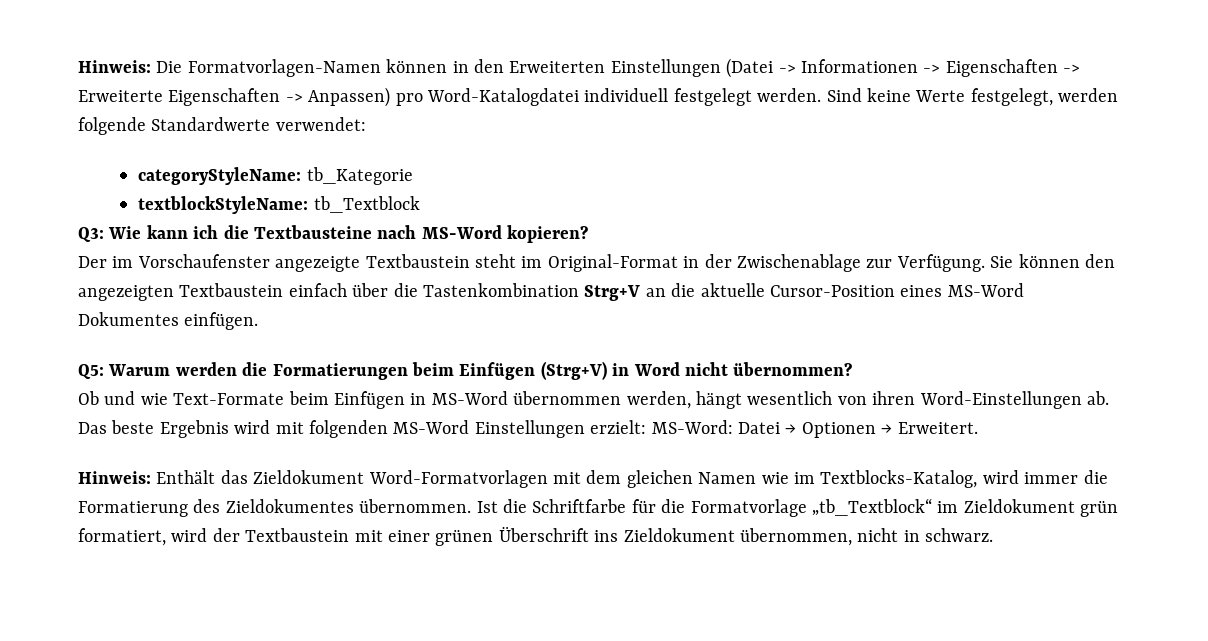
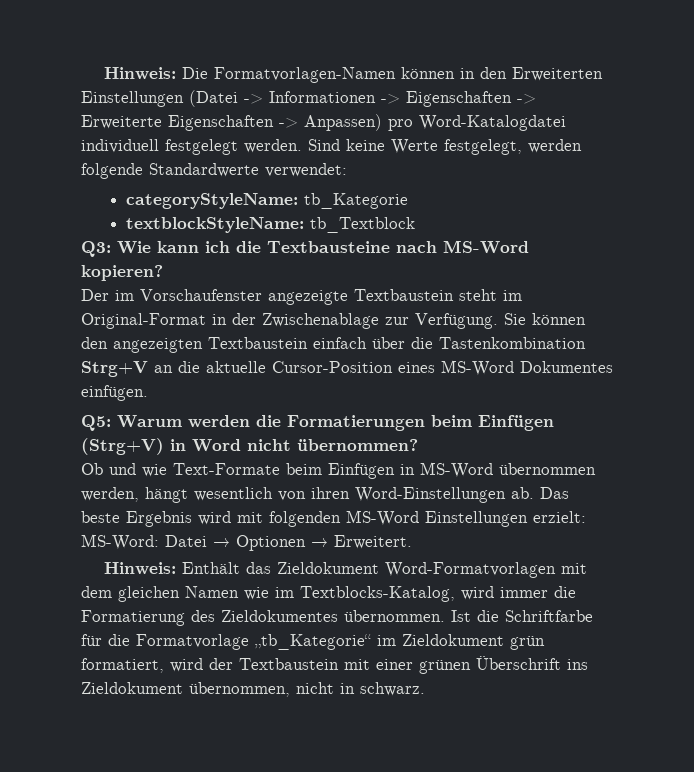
- Ist die Schriftfarbe für die Formatvorlage „tb_Textblock“ im Zieldokument grün formatiert, wird der Textbaustein mit einer grünen Überschrift ins Zieldokument übernommen, nicht in schwarz.
+ Ist die Schriftfarbe für die Formatvorlage „tb_Kategorie“ im Zieldokument grün formatiert, wird der Textbaustein mit einer grünen Überschrift ins Zieldokument übernommen, nicht in schwarz.

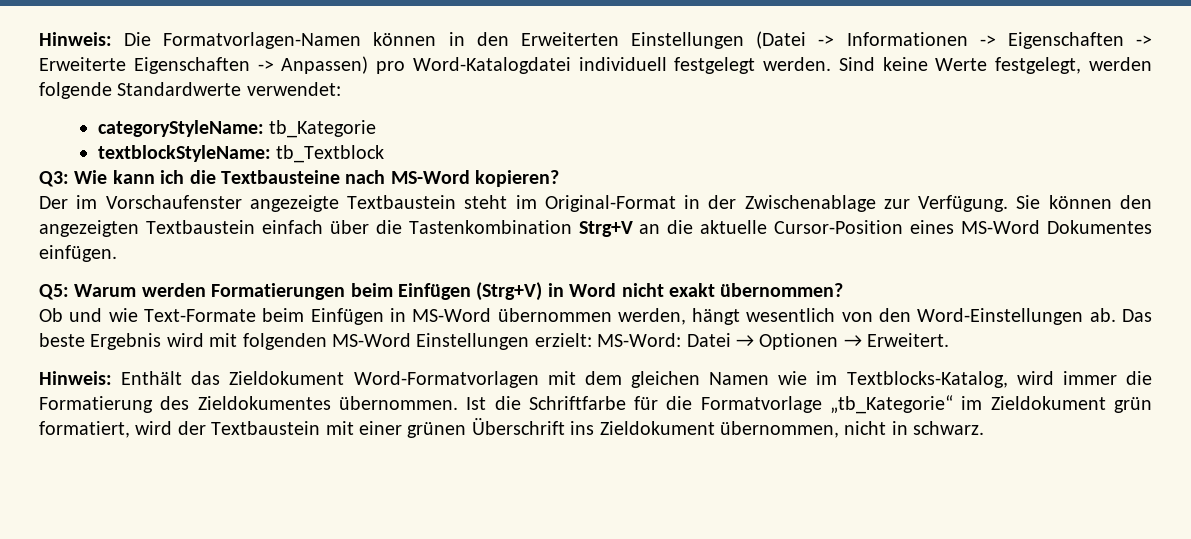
- Q5: Warum werden die Formatierungen beim Einfügen (Strg+V) in Word nicht übernommen?
+ Q5: Warum werden Formatierungen beim Einfügen (Strg+V) in Word nicht exakt übernommen?
- Ob und wie Text-Formate beim Einfügen in MS-Word übernommen werden, hängt wesentlich von ihren Word-Einstellungen ab.
+ Ob und wie Text-Formate beim Einfügen in MS-Word übernommen werden, hängt wesentlich von den Word-Einstellungen ab.

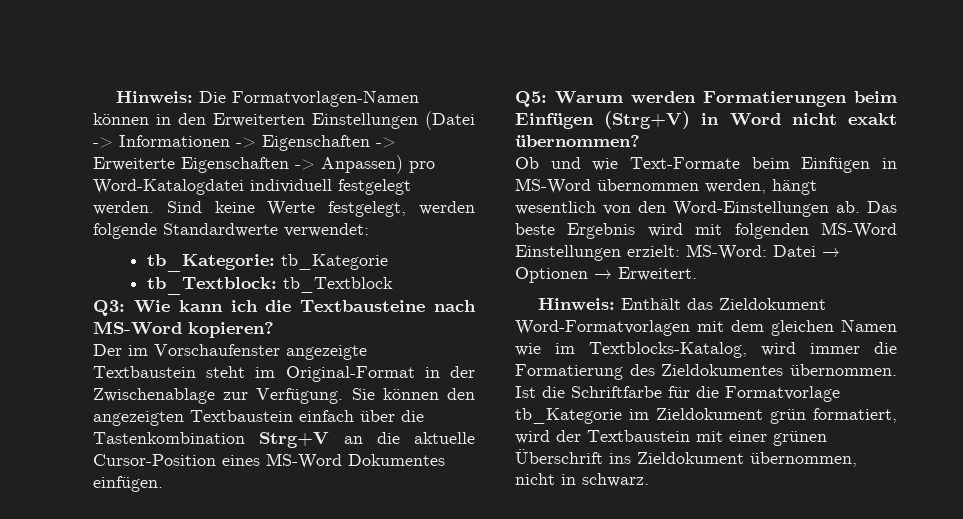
- categoryStyleName: tb_Kategorie
+ tb_Kategorie: tb_Kategorie
- textblockStyleName: tb_Textblock
+ tb_Textblock: tb_Textblock
- Ist die Schriftfarbe für die Formatvorlage „tb_Kategorie“ im Zieldokument grün formatiert, wird der Textbaustein mit einer grünen Überschrift ins Zieldokument übernommen, nicht in schwarz.
+ Ist die Schriftfarbe für die Formatvorlage tb_Kategorie im Zieldokument grün formatiert, wird der Textbaustein mit einer grünen Überschrift ins Zieldokument übernommen, nicht in schwarz.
= = = =
**YOUR OBJECTIVE**
Copy out each line of the material in which the word "Warum" turns up.

**EXERCISE SOLUTION**
- Q5: Warum werden die Formatierungen beim Einfügen (Strg+V) in Word nicht übernommen?
+ Q5: Warum werden Formatierungen beim Einfügen (Strg+V) in Word nicht exakt übernommen?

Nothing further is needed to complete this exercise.